Emily Steel

Emily Steel

Pulitzer prize winning reporter at The New York Times

Media & Communications

Emily is an award-winning investigative journalist known for her groundbreaking reporting on corporate accountability, media, privacy, and workplace misconduct. Since joining The New York Times in 2014, she has produced impactful investigations that have shaped public discourse and driven institutional change.

Steel was part of the Pulitzer Prize-winning team that exposed sexual harassment and misconduct across multiple industries, earning the 2018 Pulitzer Prize for Public Service. Her reporting revealed a series of settlements totaling $45 million related to sexual harassment allegations against Bill O’Reilly, helping spark a broader global reckoning around workplace misconduct and accountability.

Before joining The New York Times, Steel was a media and marketing correspondent at Financial Times and previously worked at The Wall Street Journal.

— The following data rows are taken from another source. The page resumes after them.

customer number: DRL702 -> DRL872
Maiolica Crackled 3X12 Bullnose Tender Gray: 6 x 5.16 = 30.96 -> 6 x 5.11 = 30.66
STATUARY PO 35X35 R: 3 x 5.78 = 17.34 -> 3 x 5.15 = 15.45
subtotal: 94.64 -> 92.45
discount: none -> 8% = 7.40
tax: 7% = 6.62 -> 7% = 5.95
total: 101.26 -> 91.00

There, she contributed to the acclaimed What They Know and End of Privacy series, which examined the widespread tracking of consumers online. The work was a finalist for the Pulitzer Prize in Explanatory Reporting and earned both a Gerald Loeb Award and a Sigma Delta Chi Public Service Award.


Her journalism has been recognized with numerous honors, including the Livingston Award, PEN Center USA’s Freedom to Write Award, and the Matrix Incite Award from New York Women in Communications.